### Work order
For the records below, count the lines containing the word "none" and reply with the number alone.

Change detection outputs
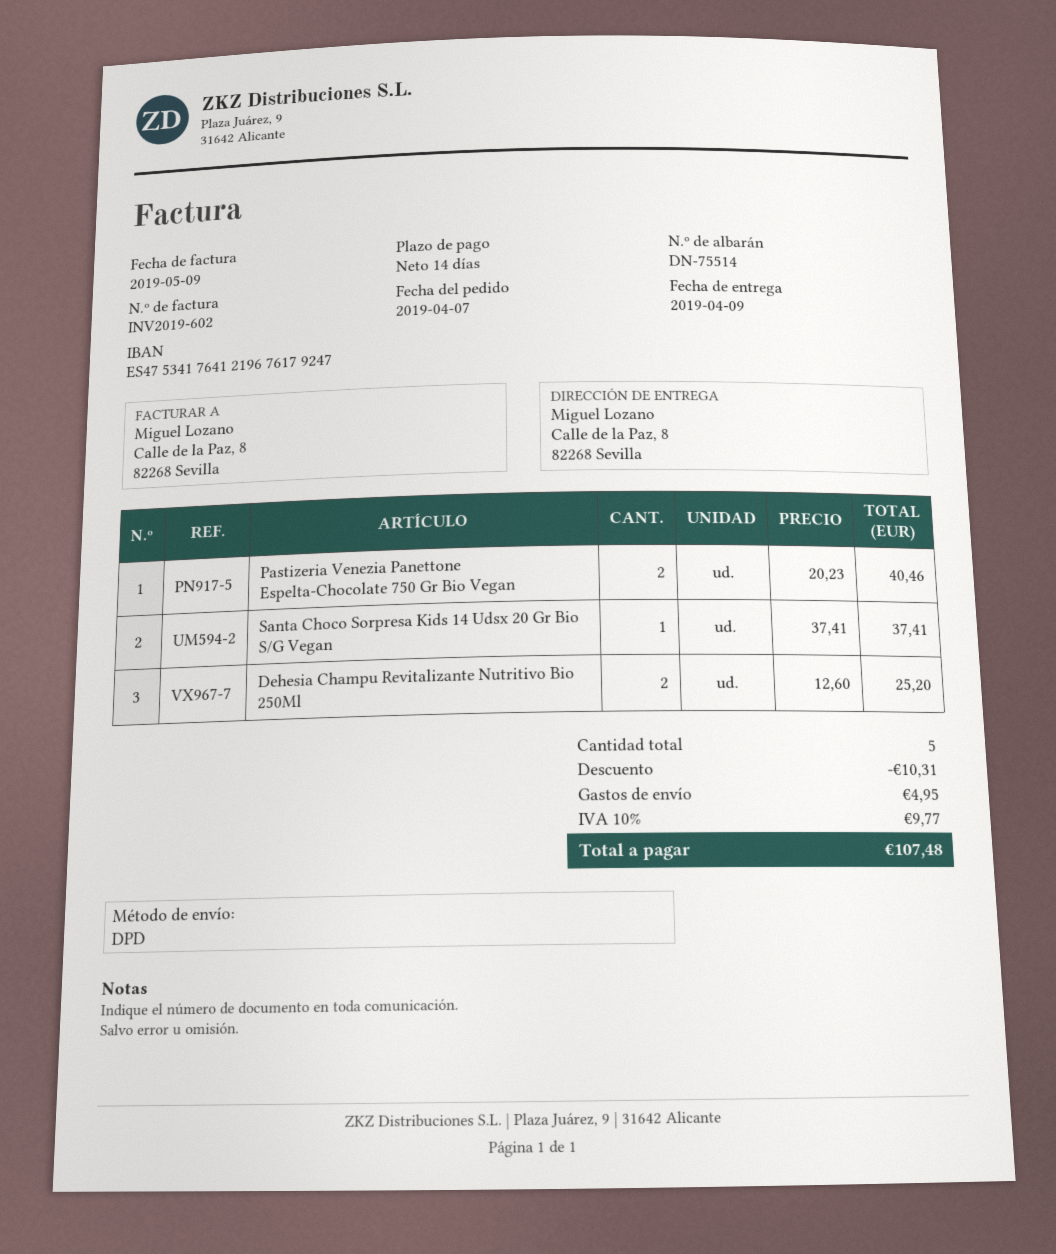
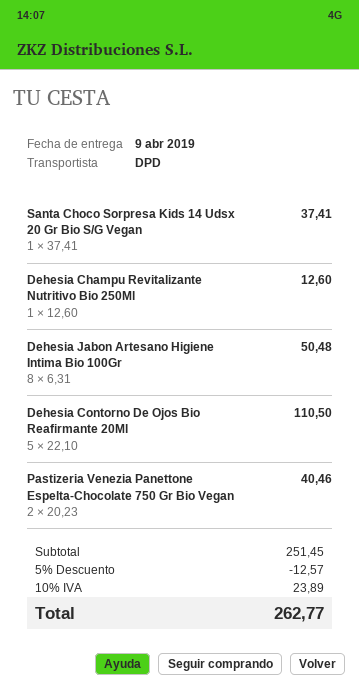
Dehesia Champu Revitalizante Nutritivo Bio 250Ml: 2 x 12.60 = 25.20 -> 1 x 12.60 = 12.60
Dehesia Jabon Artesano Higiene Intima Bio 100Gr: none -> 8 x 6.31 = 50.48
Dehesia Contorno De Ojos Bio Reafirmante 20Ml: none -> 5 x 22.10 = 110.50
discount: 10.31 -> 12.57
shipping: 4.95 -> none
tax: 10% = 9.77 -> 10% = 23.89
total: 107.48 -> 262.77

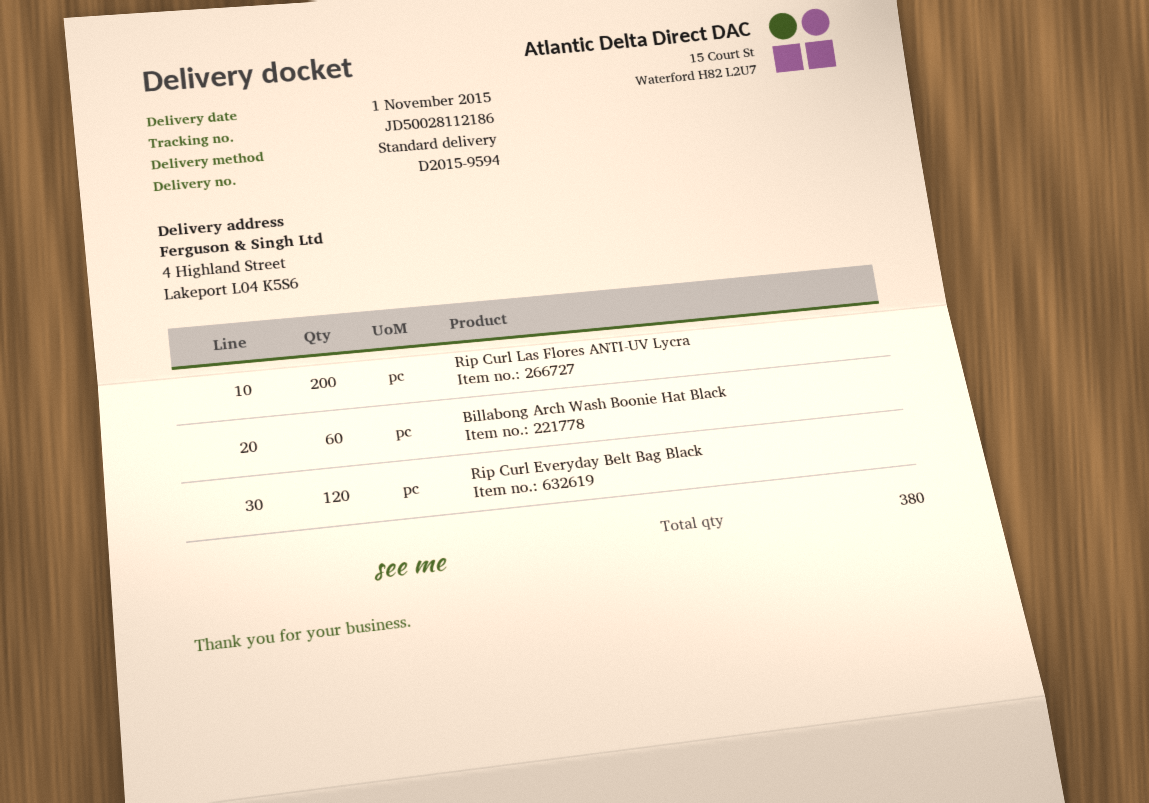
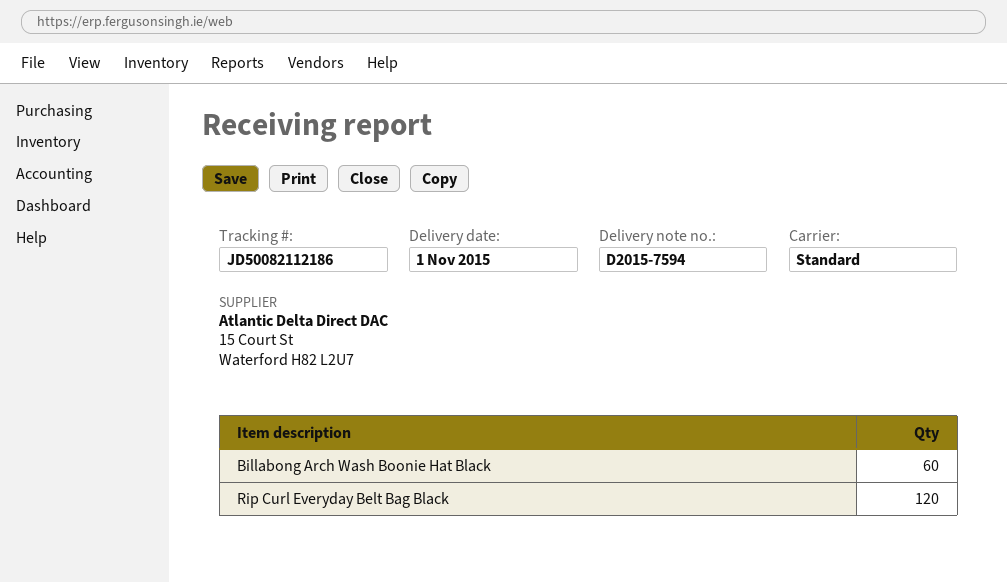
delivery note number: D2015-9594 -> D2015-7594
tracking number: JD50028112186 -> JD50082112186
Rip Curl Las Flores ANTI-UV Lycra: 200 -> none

...

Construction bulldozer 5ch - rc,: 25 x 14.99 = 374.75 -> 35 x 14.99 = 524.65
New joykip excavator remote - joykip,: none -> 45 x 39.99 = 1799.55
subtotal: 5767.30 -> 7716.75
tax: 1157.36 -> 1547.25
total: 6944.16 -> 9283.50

### Exercise output
5